Giter VIP home page Giter VIP logo

Comments (16)

itchyny avatar itchyny commented on September 18, 2024

This is not just an issue of updating operator, but indexing issue?

 $ jq -n '.x'
null

 $ jaq -n '.x'
Error: cannot index null

from jaq.

01mf02 avatar 01mf02 commented on September 18, 2024

Ok, so this history is a bit complicated.
Let us consider a slightly different example: 0 | .x. What does jq say to that?

$ jq -c -n '0 | .x'
jq: error (at <unknown>): Cannot index number with string "x"

Ok, so we cannot index numbers with strings. That is, there is no single number for which that operation makes sense.
Now comes the question: What sense does it make to index a null? I believe, none. That's why I throw an error there, because I believe it is most likely that the user made this operation by accident. (And that's why I also throw an error when updating against null.)
On the other hand, why does jaq yield null for something like {a: 1} | .b, for example? That's because there is nothing principally wrong with indexing an object with a string, so even though the object does not contain the key "b", jaq returns null here instead of throwing an error.

When I'm already talking about update operators: jq has this history of inventing values "from the air". For example:

$ jq -c -n '[1] | .[2] = 0'
[1,null,0]

Here, we update a single value of the array and implicitly grow the array at the same time.
I'll be frank here: I do not like this. Implicit behaviour like that, in my experience, bites you at some point, or is bad for performance.
That's why jaq is more strict than jq here and disallows that.
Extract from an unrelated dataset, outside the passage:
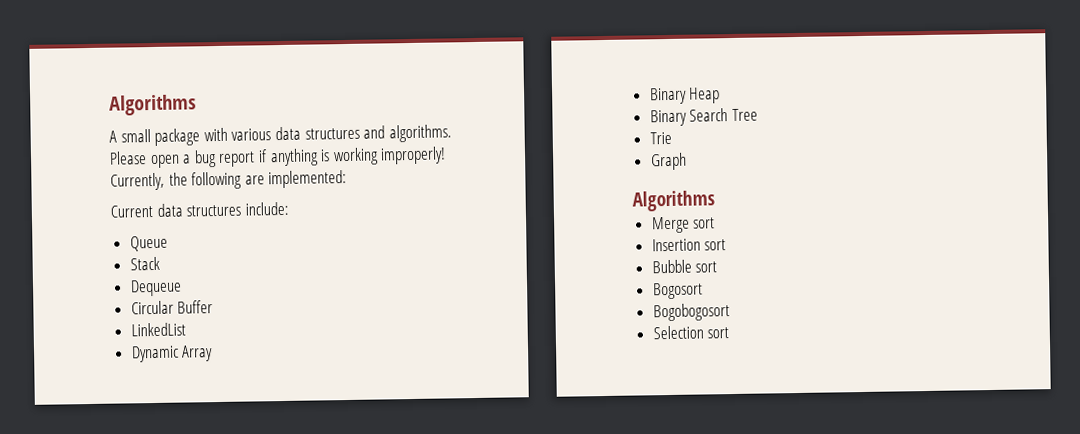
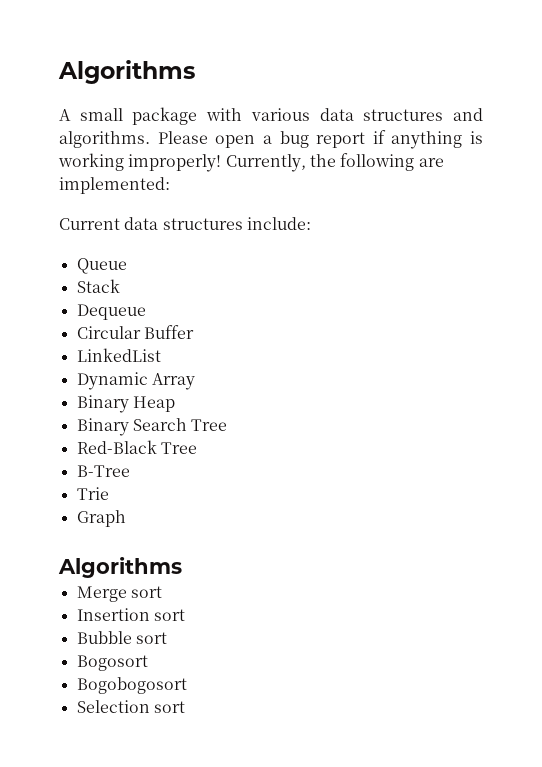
+ Red-Black Tree
+ B-Tree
Now comes the question: Do you think that I should document these differences (of which there might be quite some) somewhere, and if so, where and in what form? In the README? In the tests? In the source?

from jaq.

itchyny avatar itchyny commented on September 18, 2024

I respect your design because this is your product. But README.md states while preserving compatibility with jq in most cases, so users encountering the behavior difference of the most basic filter may get confused. I don't think the behavior of jq is surprising. Adding notes on the strictness to README.md will help people understand how the tool is different from jq.

from jaq.

01mf02 avatar 01mf02 commented on September 18, 2024

Ok, so I am currently drafting a section in the README about smaller differences between jaq and jq.
While doing that, I thought more about the case null | .a = 0. I can see that if you interpret null as a neutral element, this makes sense. For me the question is: Does this pattern appear in idiomatic jq code? Did you ever use this pattern?

from jaq.

01mf02 avatar 01mf02 commented on September 18, 2024

I updated the README with a few differences in 0d00650, but this is surely not yet exhaustive.

from jaq.

itchyny avatar itchyny commented on September 18, 2024

Thanks for listing jq difference in README.md. Another difference to be worth noticing is the behavior of updating with multiple paths; {} | (.x, .y) = 0. The application of this simple example makes jq much powerful JSON processing tool IMO; (.. | strings) |= gsub("pattern"; "replacer") is very useful in replacing JSON recursively. As for null indexing, I think there're lots of code depending on the behavior, especially with the alternative operator; [some complex indexing] // [default value] (note that the alternative operator does not catch errors so null | .x // 1 yields different result in jaq than in jq).

from jaq.

01mf02 avatar 01mf02 commented on September 18, 2024

Another difference to be worth noticing is the behavior of updating with multiple paths; {} | (.x, .y) = 0. The application of this simple example makes jq much powerful JSON processing tool IMO; (.. | strings) |= gsub("pattern"; "replacer") is very useful in replacing JSON recursively.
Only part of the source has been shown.